Y para terminar, usemos un poco la imaginación, porque sin ella jamás podremos explotar del todo el poder de la ciencia como herramienta. Imaginemos que tras años y años de estudio y conocimiento hemos averiguado todos y cada uno de los detalles genéticos escondidos en los 23 pares de cromosomas humanos. Que sabemos comprender los complejos mapas sinápticos que utilizan nuestras células cerebrales para componer nuestro sistema nervioso y nuestra compleja mente. Que controlamos los genes que tornan las células maleables, permitiéndonos manipularlas para evitar que se produzcan tumores, o incluso convertirlas en células distintas para recomponer tejidos dañados. Con este tipo de logros y otros que aún no podemos ni siquiera imaginar, no habría enfermedad que pudiese arrebatarnos nuestros recuerdos, nuestra mente, nuestra capacidad para relacionarnos con los demás. En ese hipotético caso, no importaría en absoluto detectar en nuestros hijos cualquier fallo en sus genes, pues tendríamos las herramientas suficientes como para entender el problema al que nos enfrentamos, y solucionarlo.

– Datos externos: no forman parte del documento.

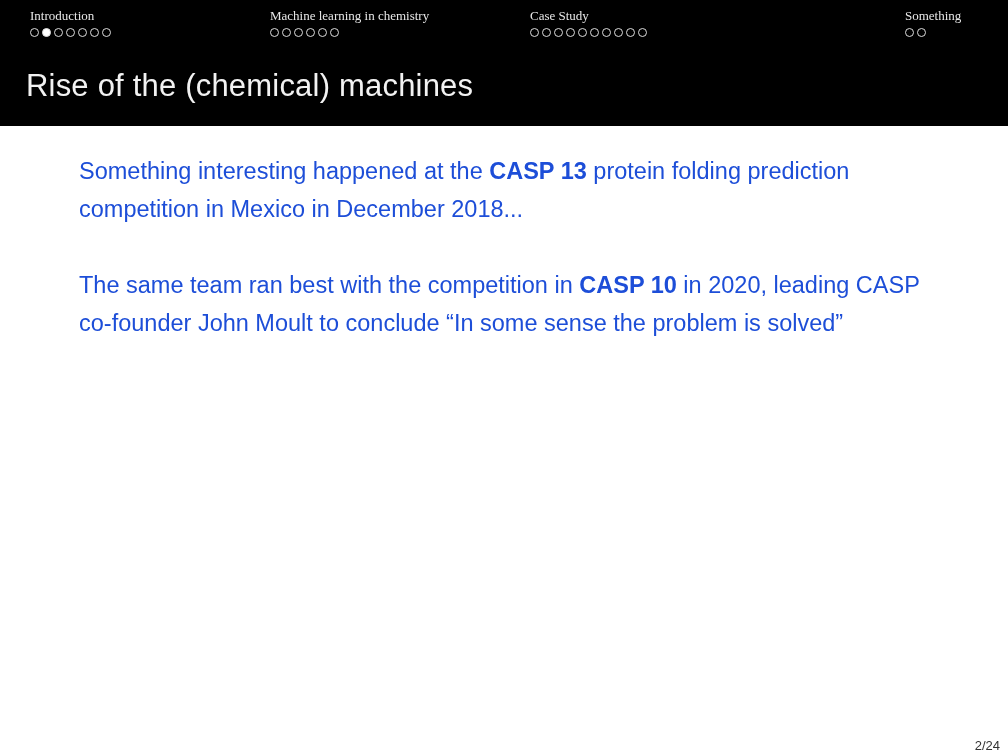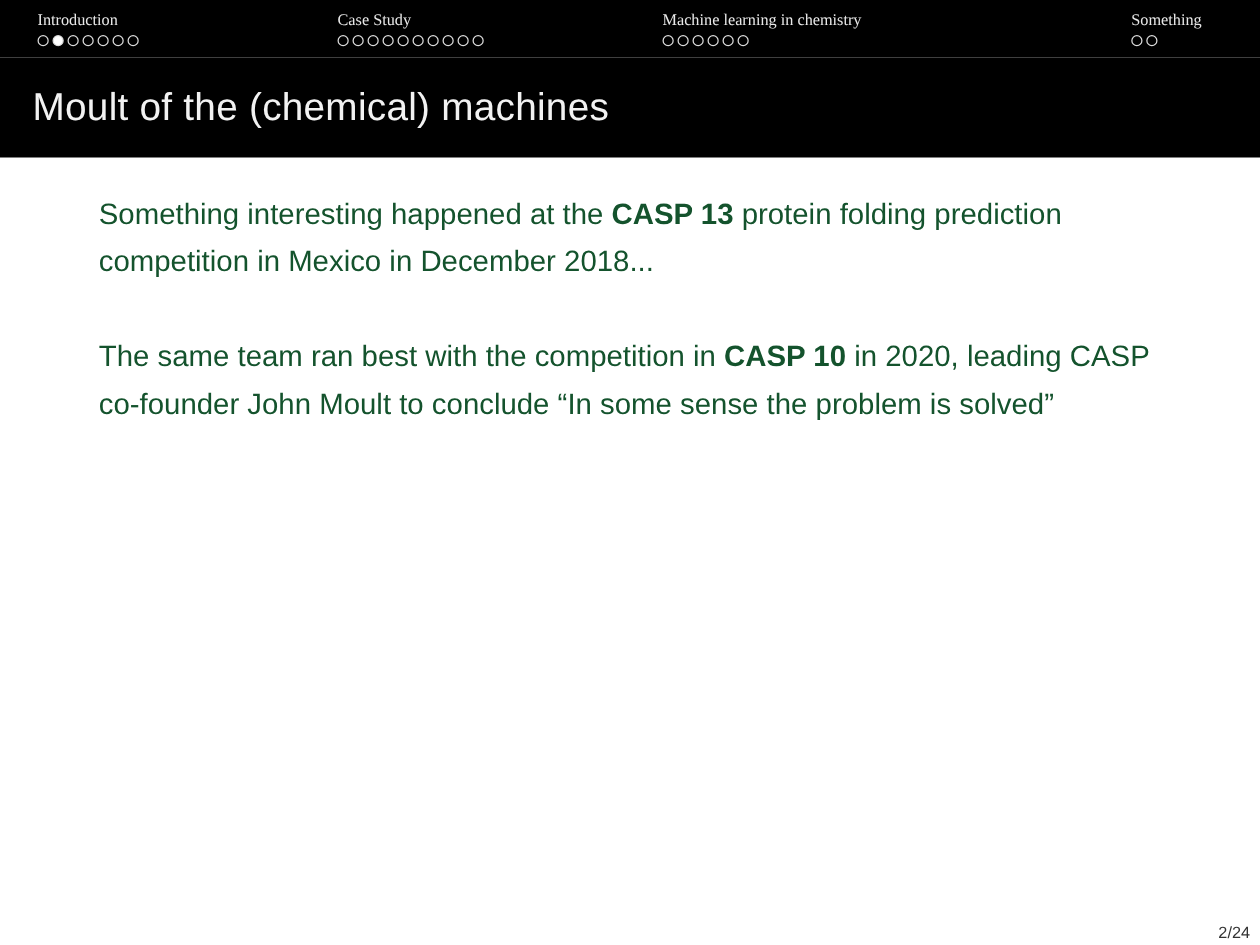--- a/index.html
+++ b/index.html
@@ -75,21 +75,21 @@
     padding-left: 26px;
     letter-spacing: 0.2px;
   }
 
   
   .slide-body {
     position: absolute;
     top: 152px;
     left: 79px;
     width: 852px;
-    color: #14532d;
+    color: #1d4ed8;
   }
   .para {
     font-size: 23.5px;
     line-height: 38px;
     margin: 0 0 38px 0;
   }
   .para .bold { font-weight: 700; }
 
   
   .page-number {
@@ -113,56 +113,56 @@
           <span class="dot"></span>
           <span class="dot active"></span>
           <span class="dot"></span>
           <span class="dot"></span>
           <span class="dot"></span>
           <span class="dot"></span>
           <span class="dot"></span>
         </div>
       </div>
       <div class="nav-section">
-        <div class="nav-label">Case Study</div>
+        <div class="nav-label">Machine learning in chemistry</div>
         <div class="nav-dots">
-          <span class="dot"></span>
-          <span class="dot"></span>
-          <span class="dot"></span>
-          <span class="dot"></span>
           <span class="dot"></span>
           <span class="dot"></span>
           <span class="dot"></span>
           <span class="dot"></span>
           <span class="dot"></span>
           <span class="dot"></span>
         </div>
       </div>
       <div class="nav-section">
-        <div class="nav-label">Machine learning in chemistry</div>
+        <div class="nav-label">Case Study</div>
         <div class="nav-dots">
+          <span class="dot"></span>
+          <span class="dot"></span>
+          <span class="dot"></span>
+          <span class="dot"></span>
           <span class="dot"></span>
           <span class="dot"></span>
           <span class="dot"></span>
           <span class="dot"></span>
           <span class="dot"></span>
           <span class="dot"></span>
         </div>
       </div>
       <div class="nav-section">
         <div class="nav-label">Something</div>
         <div class="nav-dots">
           <span class="dot"></span>
           <span class="dot"></span>
         </div>
       </div>
     </div>
 
   <div class="titlebar">
-    <div class="slide-title">Moult of the (chemical) machines</div>
+    <div class="slide-title">Rise of the (chemical) machines</div>
   </div>
 
   <div class="slide-body" id="slide-body">
       <p class="para"><span class="">Something interesting happened at the </span><span class="bold">CASP 13</span><span class=""> protein folding prediction competition in Mexico in December 2018...</span></p>
       <p class="para"><span class="">The same team ran best with the competition in </span><span class="bold">CASP 10</span><span class=""> in 2020, leading CASP co-founder John Moult to conclude “In some sense the problem is solved”</span></p>
     </div>
 
   <div class="page-number">2/24</div>
 
 </div>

La buena noticia: muchas de estas herramientas ya están a nuestro alcance. La mala: que todavía queda mucho tiempo para llegar a esta situación aparentemente utópica. Pero debería reconfortarnos el hecho de que todas estas herramientas y estrategias en realidad se funden en una sola: el conocimiento. Tal vez podamos algún día decir que fue el conocimiento lo que supuso una cura para todas las enfermedades, raras o no. Así que, tal vez, menospreciarcualquier estrategia encaminada a conocer mejor un problema, por raro, minoritario o poco frecuente que sea… suponga retrasar un poquito más la llegada de un futuro mejor para todos. Porque todos tenemos un cromosoma 22, así como otros tantos cromosomas llenos de información. A todos nos conviene conocer lo mejor posible qué secretos esconden todavía.